_Activity_
What lines below hold the string "white"? Copy them all.

_Web page revision data_
_ _ _ _ _ _ _

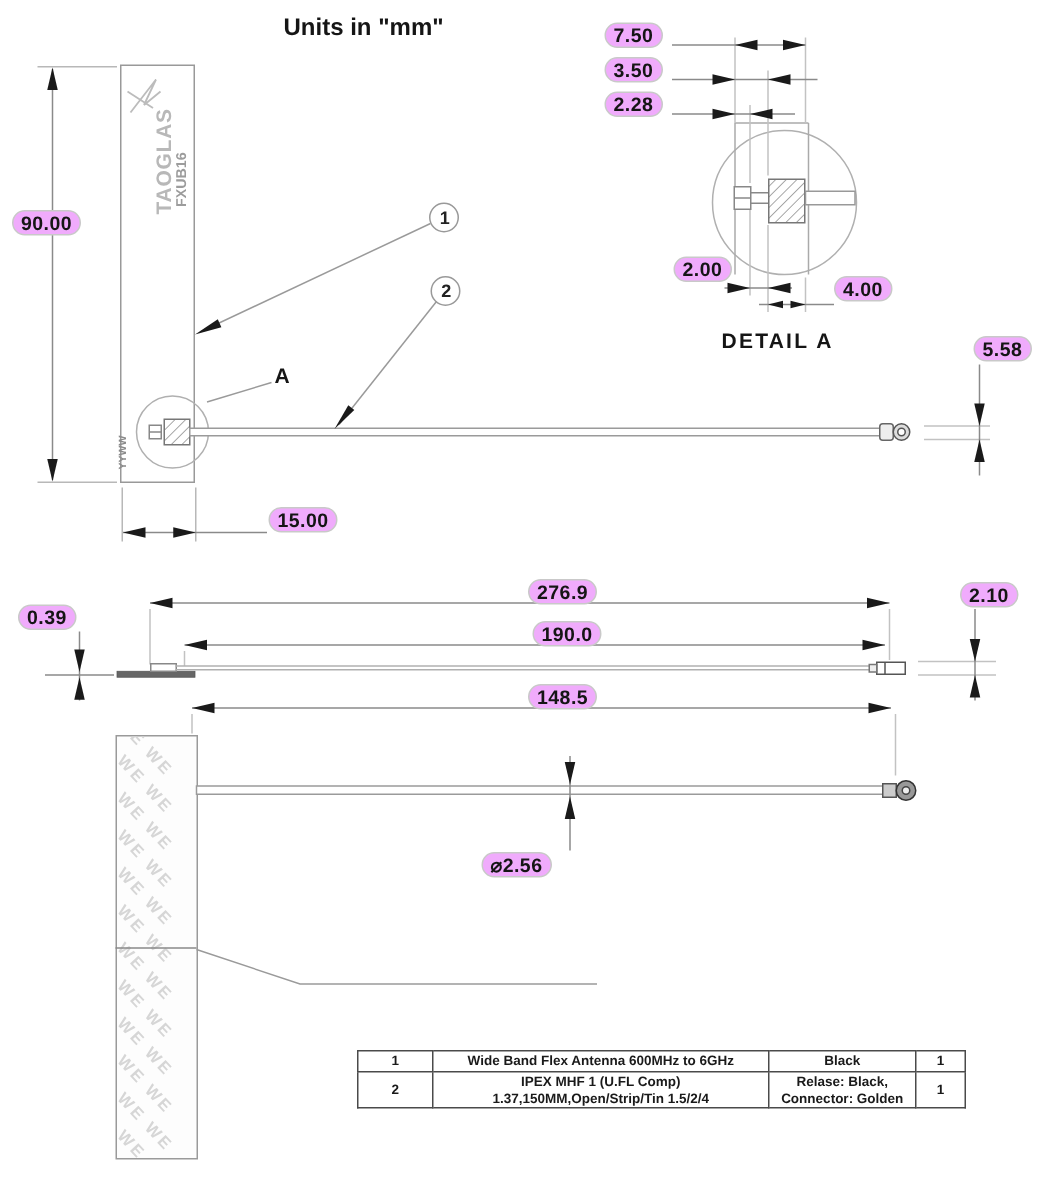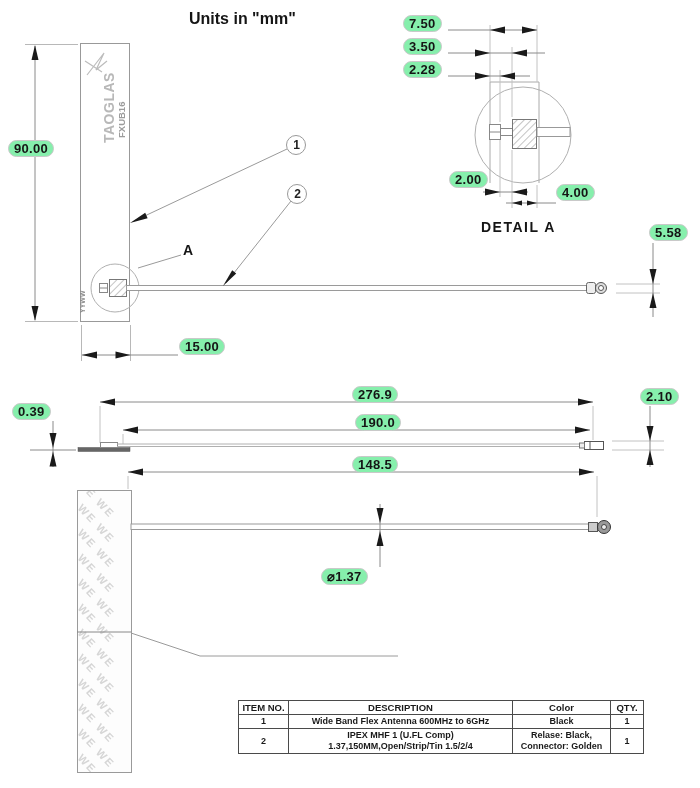--- a/index.html
+++ b/index.html
@@ -1,19 +1,19 @@
 <!DOCTYPE html>
 <html><head>
 <meta charset="utf-8">
 <style>
   html,body{margin:0;padding:0;background:#fff;}
   #stage{position:relative;width:700px;height:788px;background:#fff;overflow:hidden;
          font-family:"Liberation Sans",sans-serif;}
   svg.linework{position:absolute;left:0;top:0;z-index:2;}
-  .dim{position:absolute;z-index:3;border:1.5px solid #c9c9c9;border-radius:9px;background:#86efac;
+  .dim{position:absolute;z-index:3;border:1.5px solid #c9c9c9;border-radius:9px;background:#f0abfc;
        color:#151515;font-weight:bold;font-size:13px;line-height:15px;padding:0 5px;letter-spacing:.3px;}
   .lbl{position:absolute;z-index:3;font-weight:bold;color:#151515;white-space:nowrap;}
   .callout-num{position:absolute;z-index:3;width:19px;height:19px;text-align:center;line-height:19px;
        font-weight:bold;font-size:12px;color:#222;}
   .rot{position:absolute;z-index:3;transform:rotate(-90deg);transform-origin:0 0;white-space:nowrap;font-weight:bold;}
   .paper{position:absolute;z-index:1;left:77px;top:490px;width:53px;height:281px;border:1px solid #9a9a9a;
        overflow:hidden;background:#fdfdfd;}
   .paper span{position:absolute;left:-12px;font-size:11px;font-weight:bold;color:#d6d6d6;letter-spacing:2px;
        transform:rotate(47deg);transform-origin:0 0;white-space:nowrap;}
   table.bom{position:absolute;z-index:3;left:238px;top:700px;border-collapse:collapse;table-layout:fixed;}
@@ -212,36 +212,30 @@
   <div class="dim" style="left:403px;top:38px">3.50</div>
   <div class="dim" style="left:403px;top:61px">2.28</div>
   <div class="dim" style="left:449px;top:171px">2.00</div>
   <div class="dim" style="left:556px;top:184px">4.00</div>
   <div class="dim" style="left:649px;top:224px">5.58</div>
   <div class="dim" style="left:352px;top:386px">276.9</div>
   <div class="dim" style="left:355px;top:414px">190.0</div>
   <div class="dim" style="left:640px;top:388px">2.10</div>
   <div class="dim" style="left:12px;top:403px">0.39</div>
   <div class="dim" style="left:352px;top:456px">148.5</div>
-  <div class="dim" style="left:321px;top:568px">⌀1.37</div>
+  <div class="dim" style="left:321px;top:568px">⌀2.56</div>
 
   <table class="bom">
     <colgroup>
       <col class="c-item">
         <col class="c-desc">
         <col class="c-color">
         <col class="c-qty">
     </colgroup>
     <tbody>
-        <tr>
-      <th>ITEM NO.</th>
-      <th>DESCRIPTION</th>
-      <th>Color</th>
-      <th>QTY.</th>
-    </tr>
     <tr>
       <td>1</td>
       <td>Wide Band Flex Antenna 600MHz to 6GHz</td>
       <td>Black</td>
       <td>1</td>
     </tr>
     <tr>
       <td>2</td>
       <td>IPEX MHF 1 (U.FL Comp)
 1.37,150MM,Open/Strip/Tin 1.5/2/4</td>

_ _ _ _ _ _ _

_Exercise answer_
   .lbl{position:absolute;z-index:3;font-weight:bold;color:#151515;white-space:nowrap;}
   .rot{position:absolute;z-index:3;transform:rotate(-90deg);transform-origin:0 0;white-space:nowrap;font-weight:bold;}
        transform:rotate(47deg);transform-origin:0 0;white-space:nowrap;}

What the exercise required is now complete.